August 6 ~ Transfiguration of the Lord
The Feast of the Transfiguration has been observed on this day by the universal Church since the 15th century. The experience on Mount Tabor is one where Jesus reveals his divinity, and invites us all into a similar mystical encounter. The path up that mountain proceeds through prayer, and on this feast we are encouraged to read and reflect upon the biblical account of the Transfiguration.
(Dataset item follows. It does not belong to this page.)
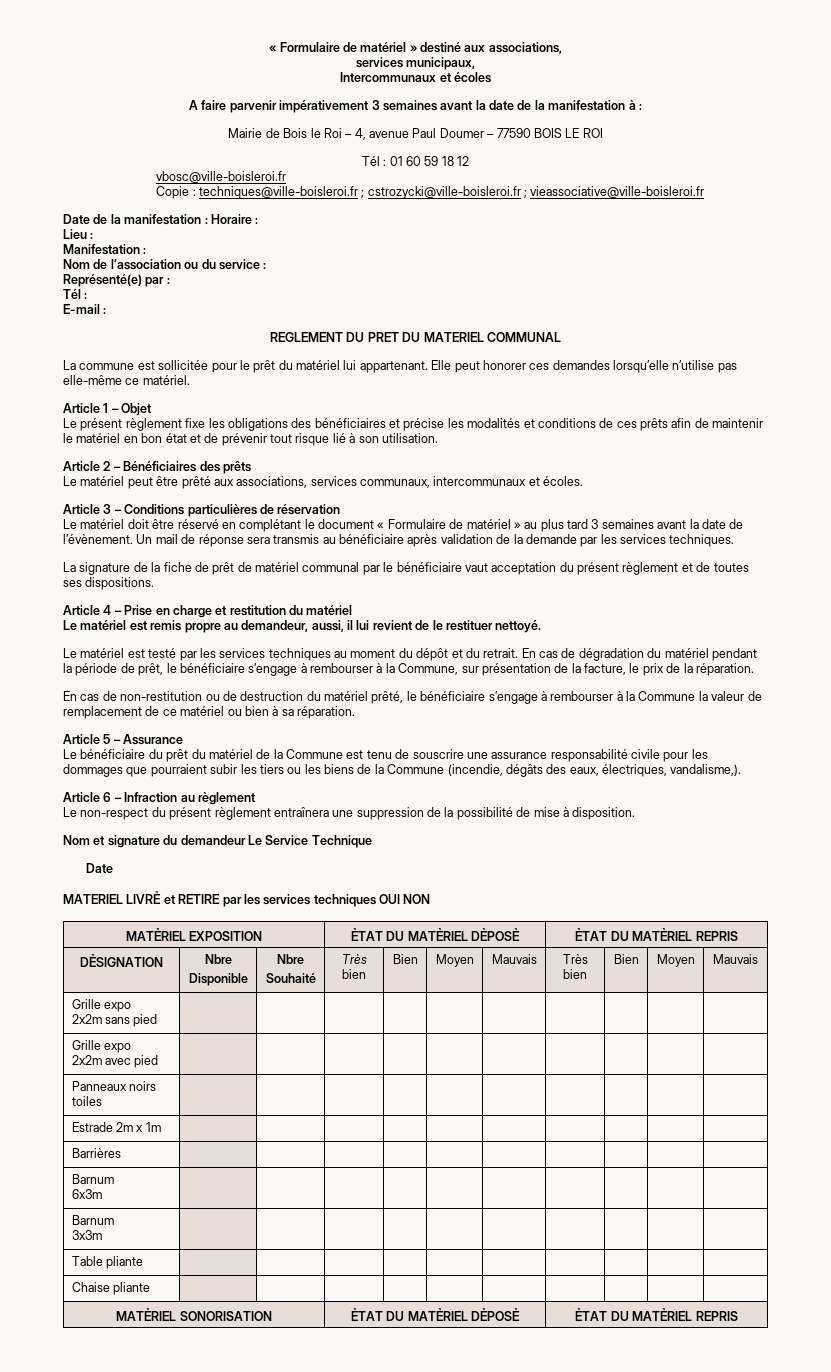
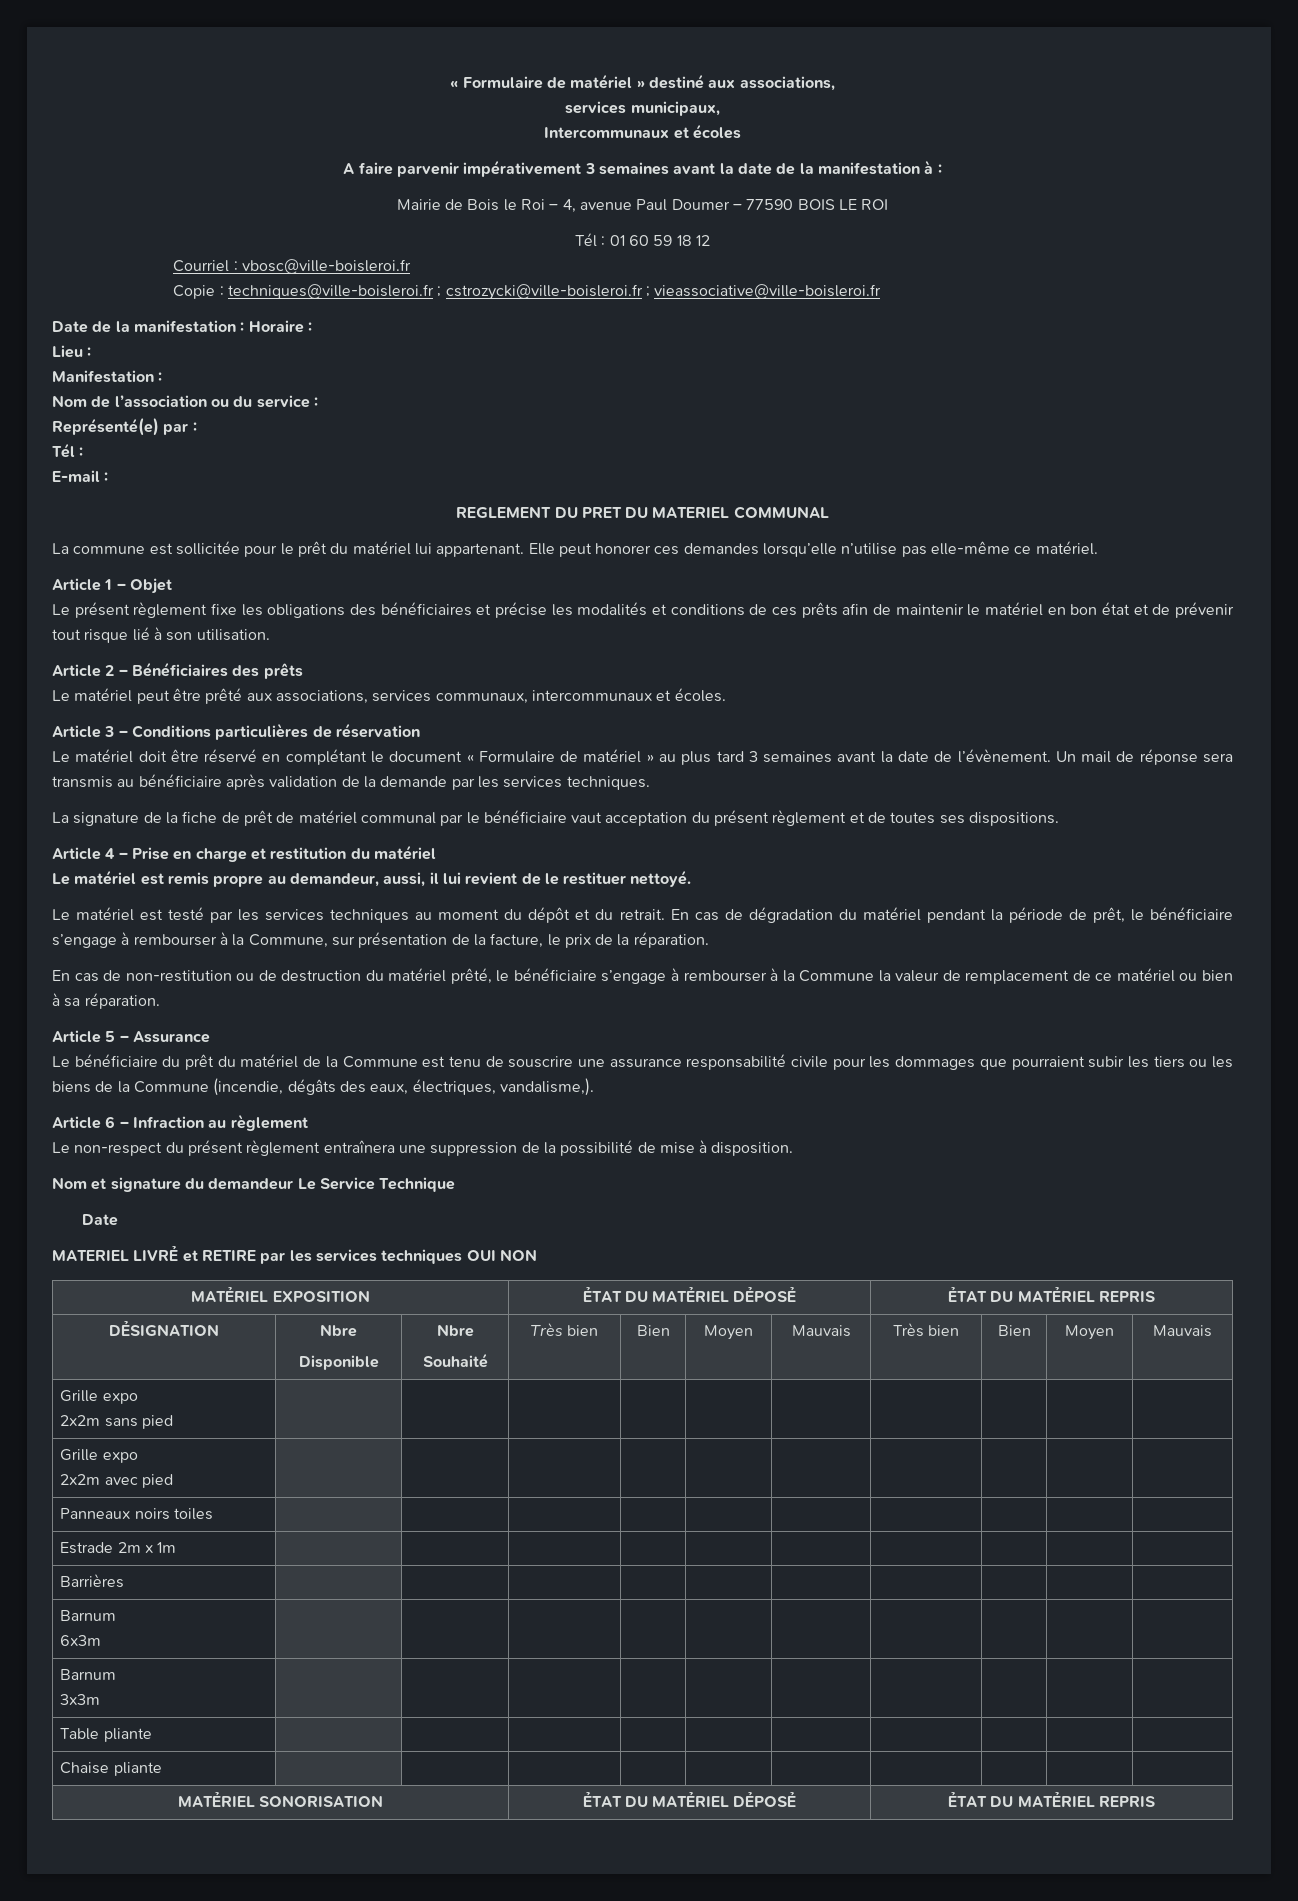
- vbosc@ville-boisleroi.fr
+ Courriel : vbosc@ville-boisleroi.fr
August 7 ~ Saint Sixtus II & Companions
Pontius, a biographer, writes that Saint Sixtus was a "good and peaceable priest" who became pope in the year 257, succeeding Stephen I. That same year, persecution of Christians began under Emperor Valerian. The next year, Sixtus and several of his deacons were put to death in a catacomb where they celebrated Mass. Sixtus offered himself to prevent the arrest of others and was beheaded while speaking to the assembly. For deacons were then martyred, followed by two others later that day. Sixtus was buried in the papal tomb where he met his death, but his relics were moved centuries later to the church of Saint Sixtus, where they remain and are venerated still.
August 7 ~ Saint Cajetan
Saint Cajetan was born in Vicenza in 1480. In 1516 he joined a confraternity called the Roman Order of Divine Love and was ordained the same year. Cajetan gave up his position in Rome and devoted himself to serving the poor and the sick. His work made him aware of the desperate need for reform in the Church. In 1524, along with Gian Pietro Carafa (later Pope Paul IV) and others, he formed a society of clerks regular called the Theatines. They lived as secular priests in community but took monastic vows. Owning no property, they refused even to beg, relying on charity to supply their needs. When Spaniards plundered Rome in 1527, they tortured the Theatines in the mistaken belief they had hidden treasure. The community left Rome and set up houses in Venice and Naples, where Cajetan spent the rest of his life, gaining a reputation as a saint during his lifetime. He died in Naples in 1547.
August 8 ~ Saint Dominic
Saint Dominic de Guzman, born in Caleruega, Spain, around 1172, began his priestly life in Osma as a cathedral canon. In 1205, he and Bishop Diego of Osma were sent to France to combat the Albigensian heresy. The Albigensians believed that all matter was evil, and all good resided solely in the spiritual realm. Dominic worked tirelessly to defend the truth of the Incarnation. By 1216, Dominic had founded the Order of Preachers (Dominicans) and soon had houses in all the university cities in Europe. The priests were highly educated and could be sent where the need was greatest, fighting heresy and preaching the importance of the sacraments. Dominic himself walked from city to city, preaching and inviting vocations. When he died at Bologna in 1221, the order had already begun to flourish. He was canonized in 1234 and is a patron saint of the Dominican Republic, astronomers, scientists, and the falsely accused.